As L&D leaders, we want learners to engage with internal subject-matter experts to develop new skills, grow their capabilities, and help our organizations succeed. But sometimes, you can have too much of a good thing.
What if all that sharing becomes too much for your experts? What if your specialists are too busy helping others to focus on their own day-to-day projects? It’s a tricky problem, and one a lot of well-meaning L&D teams need to solve.
Recently, I had the pleasure of chatting to Maggie Romanovich, Director of Learning and Development (Wine & Spirits) at Constellation Brands, about how she freed up her subject-matter experts by empowering learners with self-paced learning and communities of practice.
The result? More flexibility for learners and more bandwidth for subject-matter experts to focus on their core responsibilities. Read on to find out how they achieved this win-win situation.
Constellation Brands is the company behind many of North America’s favorite names in beer, wine, and spirits. As a growing company, Constellation’s global presence gives rise to some big challenges for L&D.
“As Director of Learning & Development for Wines and Spirits, I’m focused on supporting our retail-focused sales teams, as well as our category leaders,” says Maggie. “Our organization is large, and one of my key roles in L&D is to help people navigate internal relationships.”
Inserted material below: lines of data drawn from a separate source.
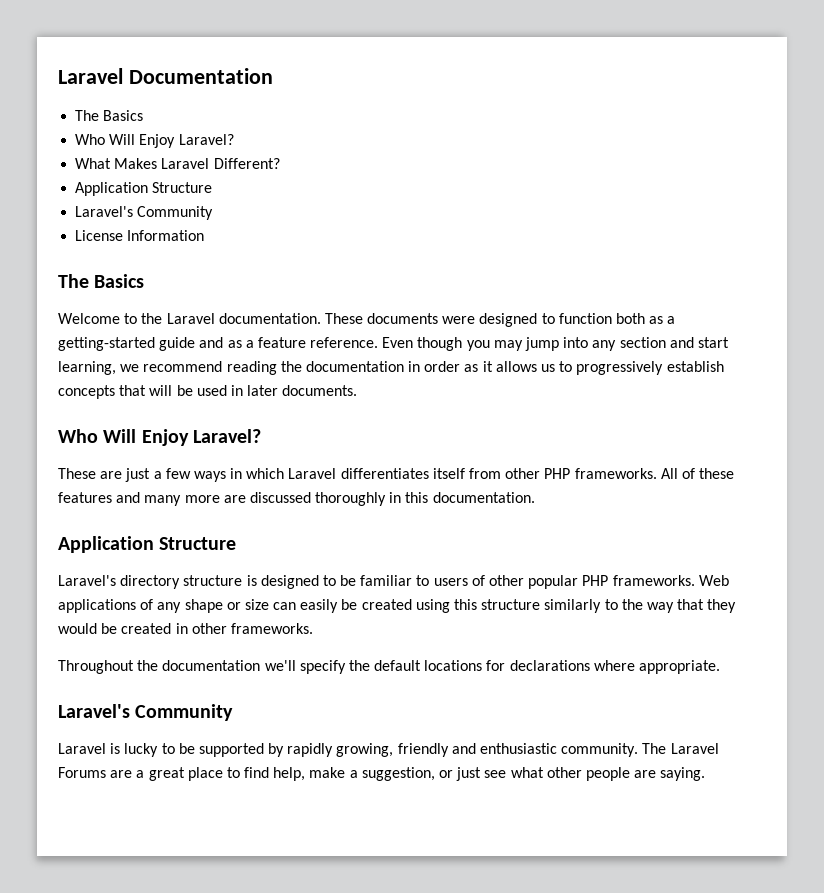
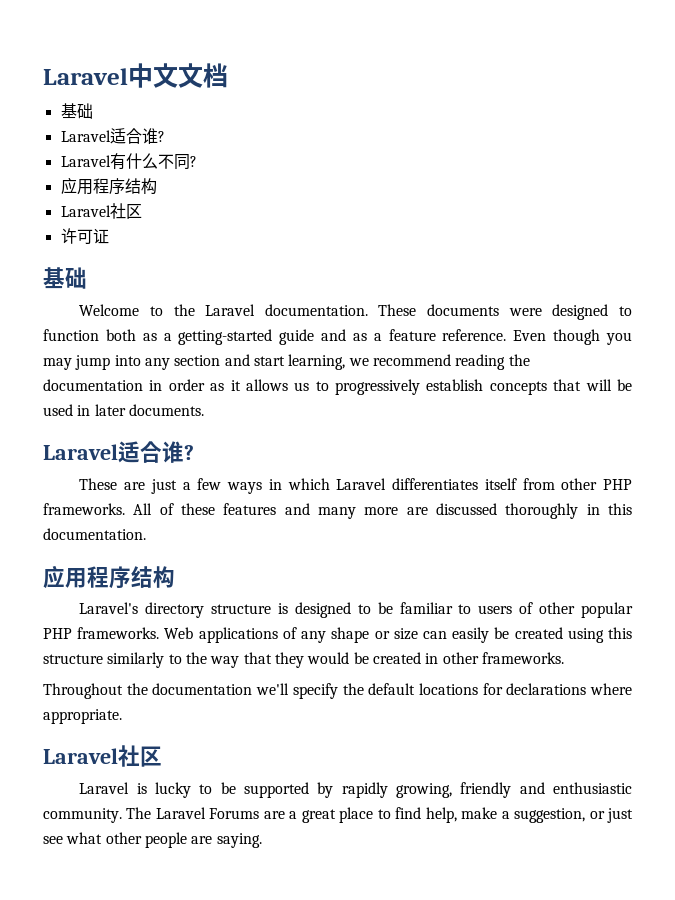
- Laravel Documentation
- The Basics
- Who Will Enjoy Laravel?
- What Makes Laravel Different?
- Application Structure
- Laravel's Community
- License Information
- The Basics
+ Laravel中文文档
+ 基础
+ Laravel适合谁?
+ Laravel有什么不同?
+ 应用程序结构
+ Laravel社区
+ 许可证
+ 基础
  Even though you may jump into any section and start learning, we recommend reading the documentation in order as it allows us to progressively establish concepts that will be used in later documents.
- Who Will Enjoy Laravel?
+ Laravel适合谁?
  All of these features and many more are discussed thoroughly in this documentation.
- Application Structure
+ 应用程序结构
  Throughout the documentation we'll specify the default locations for declarations where appropriate.
- Laravel's Community
+ Laravel社区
“We’re a global company, and this leads to some unique challenges in our L&D. I focus on the United States, but we’re geographically diverse. We have all these different national account teams, and they’re positioned all over the country.”
As Maggie explains, the COVID-19 pandemic created some new complications for L&D. “Our geographic diversity was a challenge before, but the pandemic really put this into focus. Everybody was home, and nobody was travelling. We couldn’t sneak learning into a sales training, or have a two-day workshop in some fun location that also included team-building.”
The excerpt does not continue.